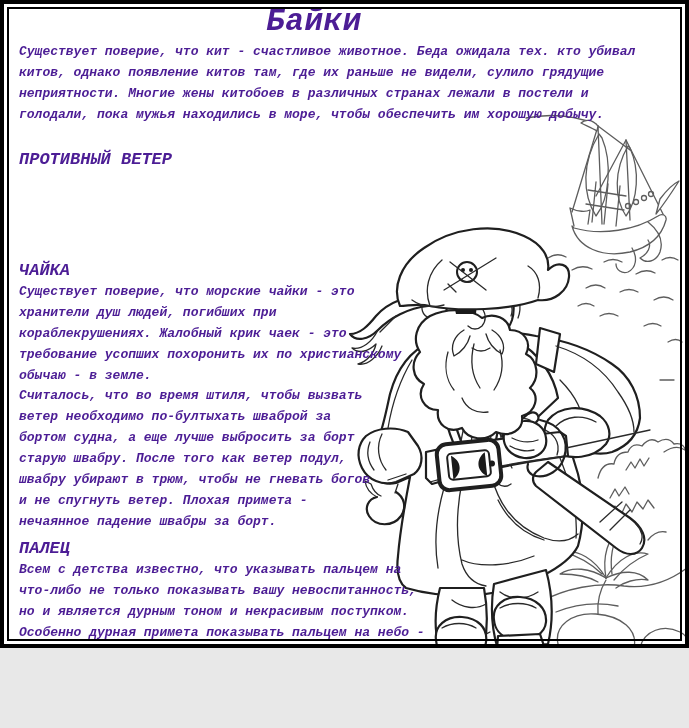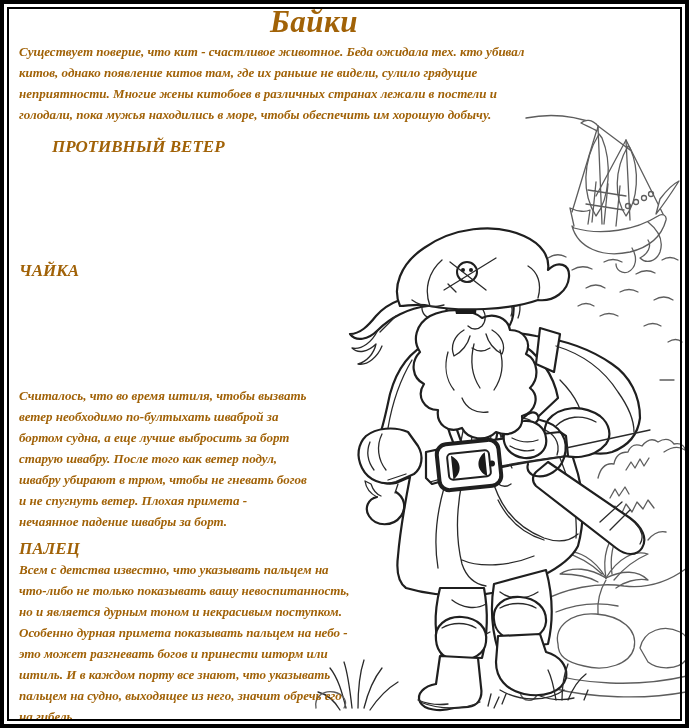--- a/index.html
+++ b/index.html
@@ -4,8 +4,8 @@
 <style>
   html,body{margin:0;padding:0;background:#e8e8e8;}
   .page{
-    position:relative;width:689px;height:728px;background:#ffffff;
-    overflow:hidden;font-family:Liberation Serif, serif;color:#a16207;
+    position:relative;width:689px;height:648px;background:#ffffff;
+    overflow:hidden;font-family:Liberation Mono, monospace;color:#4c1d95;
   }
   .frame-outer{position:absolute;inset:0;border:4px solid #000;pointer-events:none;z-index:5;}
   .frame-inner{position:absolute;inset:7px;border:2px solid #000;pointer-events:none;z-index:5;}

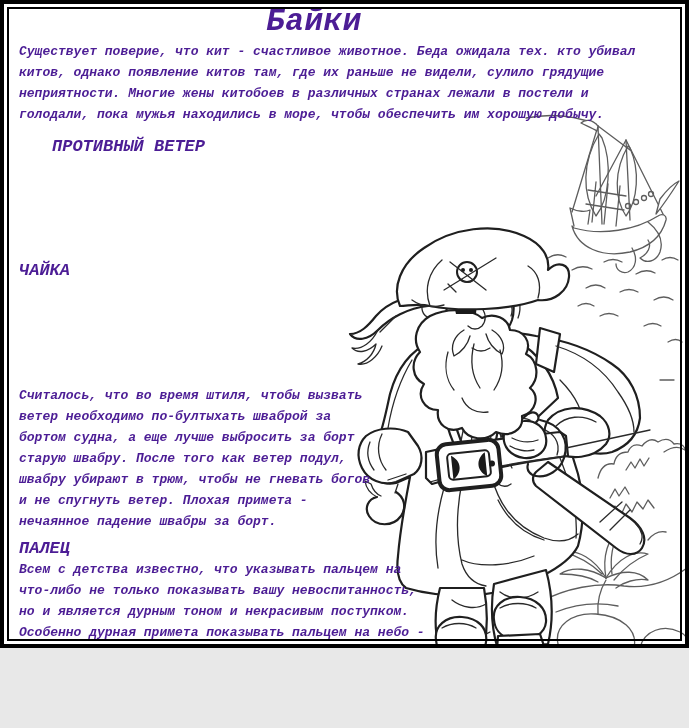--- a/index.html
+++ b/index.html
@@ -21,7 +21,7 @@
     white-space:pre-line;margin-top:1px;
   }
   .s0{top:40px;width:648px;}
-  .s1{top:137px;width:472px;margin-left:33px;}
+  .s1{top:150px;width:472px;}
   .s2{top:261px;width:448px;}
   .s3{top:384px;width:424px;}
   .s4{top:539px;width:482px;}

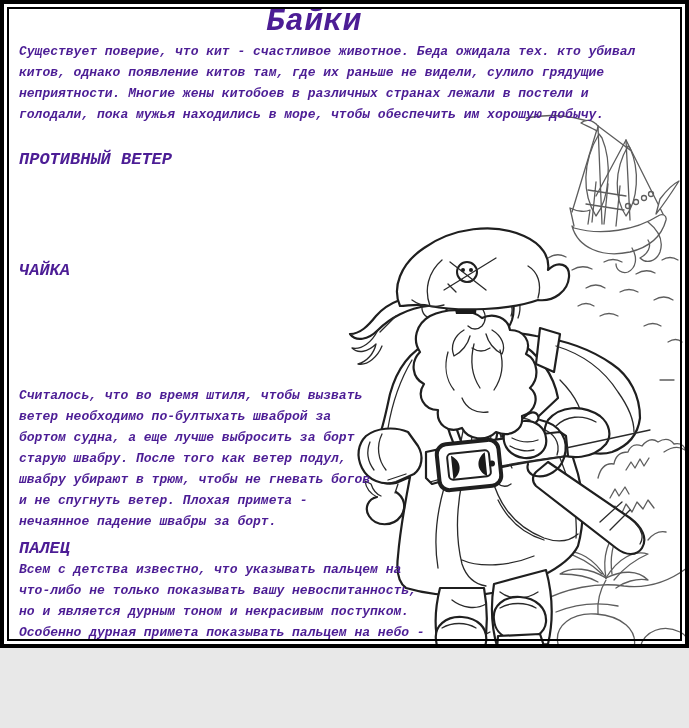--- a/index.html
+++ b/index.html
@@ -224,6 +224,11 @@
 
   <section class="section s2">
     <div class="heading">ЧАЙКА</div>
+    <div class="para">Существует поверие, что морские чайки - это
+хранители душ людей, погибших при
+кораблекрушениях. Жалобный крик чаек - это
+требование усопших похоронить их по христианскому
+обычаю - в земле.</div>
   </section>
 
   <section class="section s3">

==

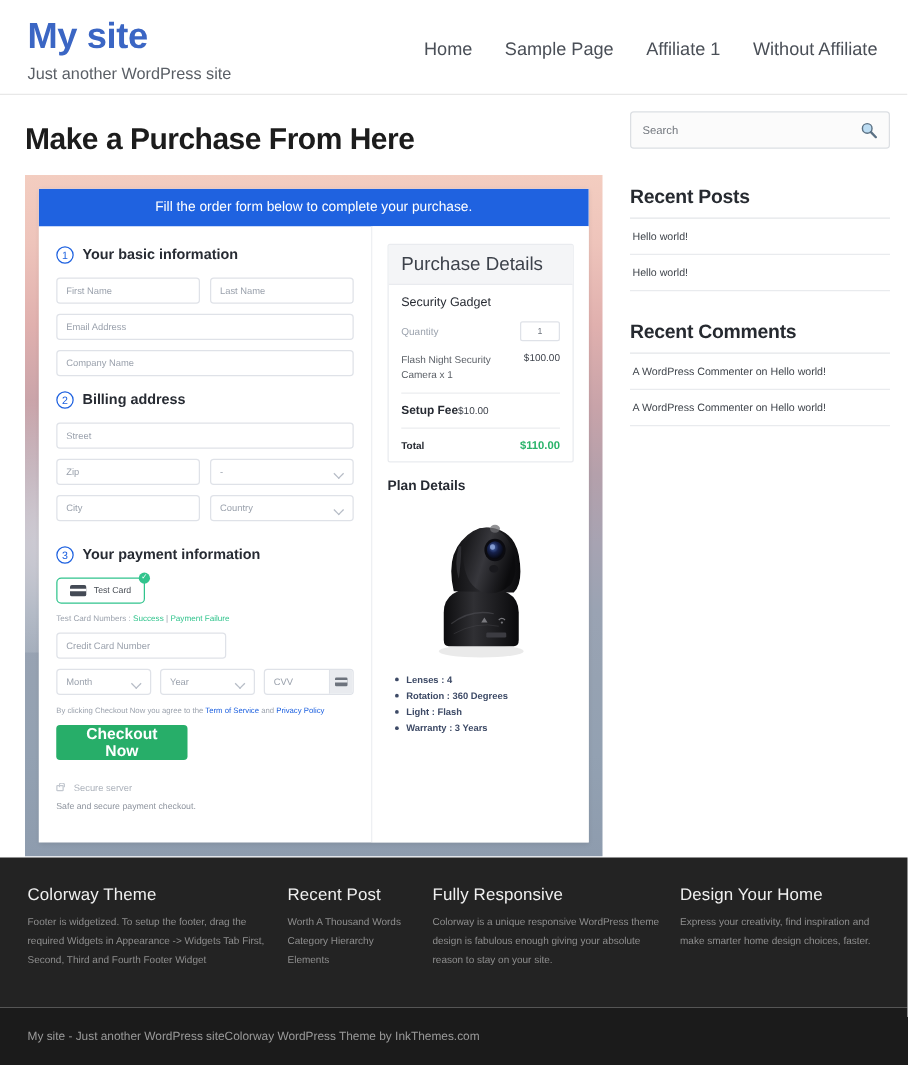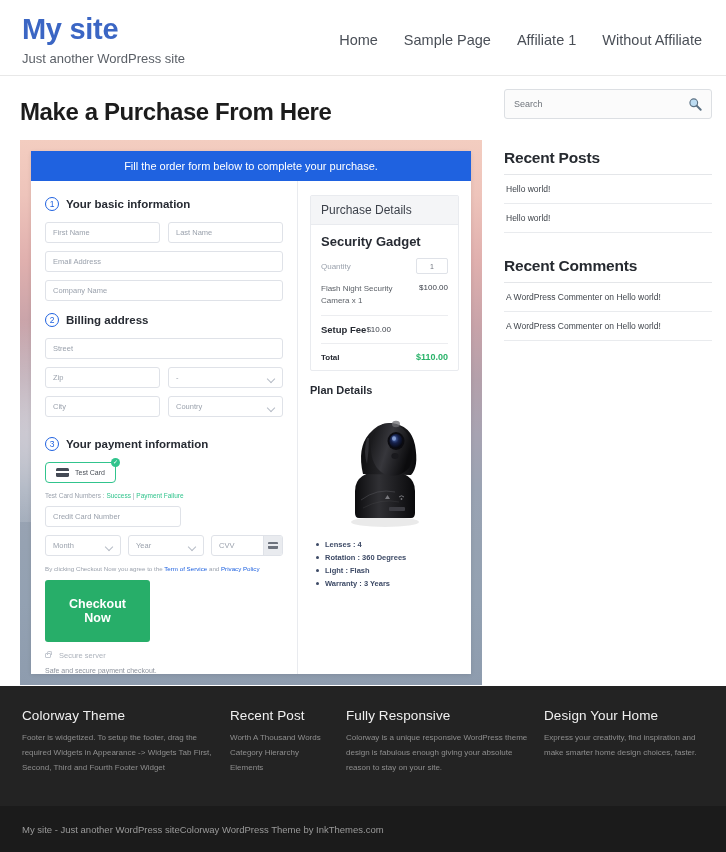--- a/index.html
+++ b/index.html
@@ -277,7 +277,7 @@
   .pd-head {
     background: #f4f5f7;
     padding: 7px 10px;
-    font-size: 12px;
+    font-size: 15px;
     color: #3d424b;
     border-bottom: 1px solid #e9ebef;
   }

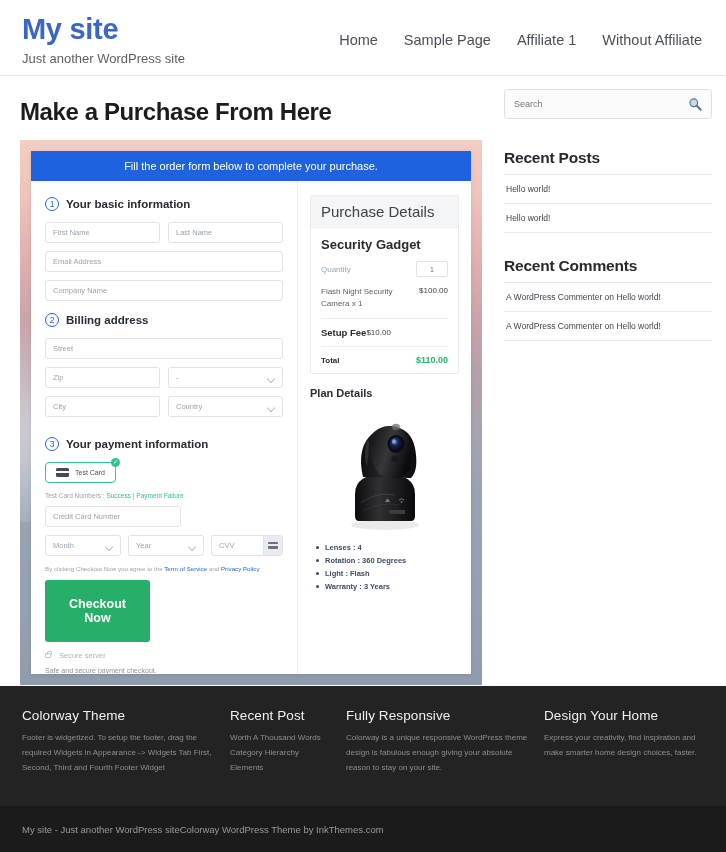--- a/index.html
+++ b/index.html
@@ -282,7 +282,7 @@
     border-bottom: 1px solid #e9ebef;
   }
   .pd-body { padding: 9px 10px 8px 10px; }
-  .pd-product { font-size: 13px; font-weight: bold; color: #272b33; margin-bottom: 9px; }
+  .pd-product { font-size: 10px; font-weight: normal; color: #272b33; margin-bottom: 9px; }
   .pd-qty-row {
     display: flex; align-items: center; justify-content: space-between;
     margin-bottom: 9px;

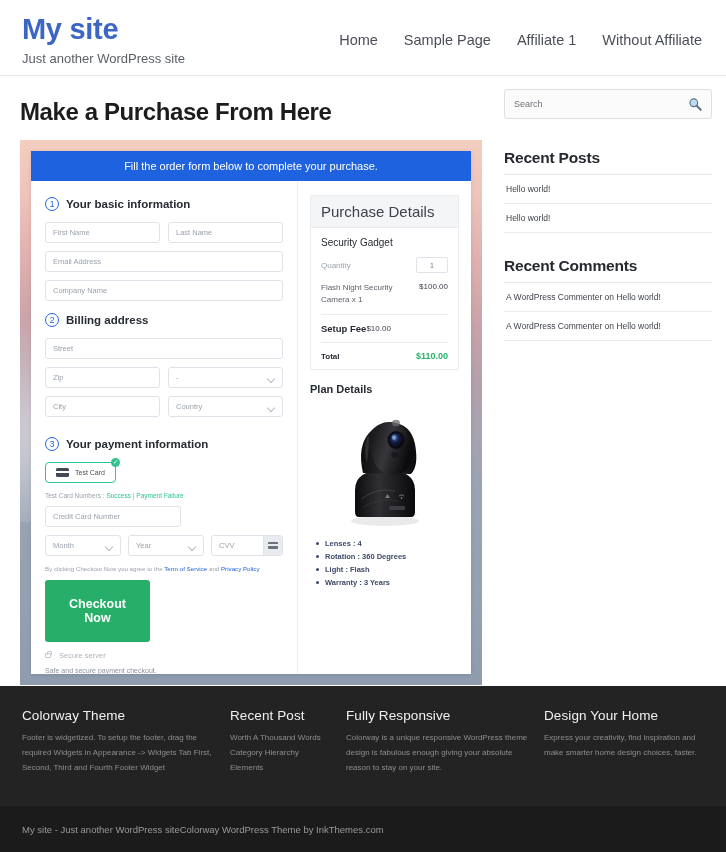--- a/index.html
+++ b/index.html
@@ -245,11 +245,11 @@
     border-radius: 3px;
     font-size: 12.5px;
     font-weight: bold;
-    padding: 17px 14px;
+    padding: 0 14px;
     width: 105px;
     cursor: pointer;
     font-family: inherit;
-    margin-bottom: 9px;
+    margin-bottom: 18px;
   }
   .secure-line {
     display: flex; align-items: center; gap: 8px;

==

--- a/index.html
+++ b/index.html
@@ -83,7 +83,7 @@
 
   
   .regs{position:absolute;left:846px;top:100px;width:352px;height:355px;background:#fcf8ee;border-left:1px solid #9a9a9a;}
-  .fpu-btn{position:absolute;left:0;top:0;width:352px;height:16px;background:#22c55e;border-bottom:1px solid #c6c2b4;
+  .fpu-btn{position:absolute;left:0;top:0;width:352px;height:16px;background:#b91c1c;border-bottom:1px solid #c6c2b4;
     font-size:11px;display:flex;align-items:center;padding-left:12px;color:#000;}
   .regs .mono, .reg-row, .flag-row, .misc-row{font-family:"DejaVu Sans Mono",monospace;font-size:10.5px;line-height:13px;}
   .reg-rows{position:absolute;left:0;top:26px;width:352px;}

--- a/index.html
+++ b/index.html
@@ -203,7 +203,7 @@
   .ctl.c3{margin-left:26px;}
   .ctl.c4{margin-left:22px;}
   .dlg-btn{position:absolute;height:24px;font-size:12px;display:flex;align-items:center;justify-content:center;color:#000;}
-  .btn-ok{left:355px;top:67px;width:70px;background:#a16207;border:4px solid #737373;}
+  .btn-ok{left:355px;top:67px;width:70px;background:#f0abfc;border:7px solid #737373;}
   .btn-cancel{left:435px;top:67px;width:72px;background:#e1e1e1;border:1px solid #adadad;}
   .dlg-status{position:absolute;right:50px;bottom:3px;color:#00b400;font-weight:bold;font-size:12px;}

## Exercise objective
Your task is to transcribe, with no changes, only the lines of the listing above that lie between the line holding "-245,11 +245,11 @@" and the line holding "display: flex; align-items: center; gap: 8px;", inclusive.

## Exercise response
@@ -245,11 +245,11 @@
     border-radius: 3px;
     font-size: 12.5px;
     font-weight: bold;
-    padding: 17px 14px;
+    padding: 0 14px;
     width: 105px;
     cursor: pointer;
     font-family: inherit;
-    margin-bottom: 9px;
+    margin-bottom: 18px;
   }
   .secure-line {
     display: flex; align-items: center; gap: 8px;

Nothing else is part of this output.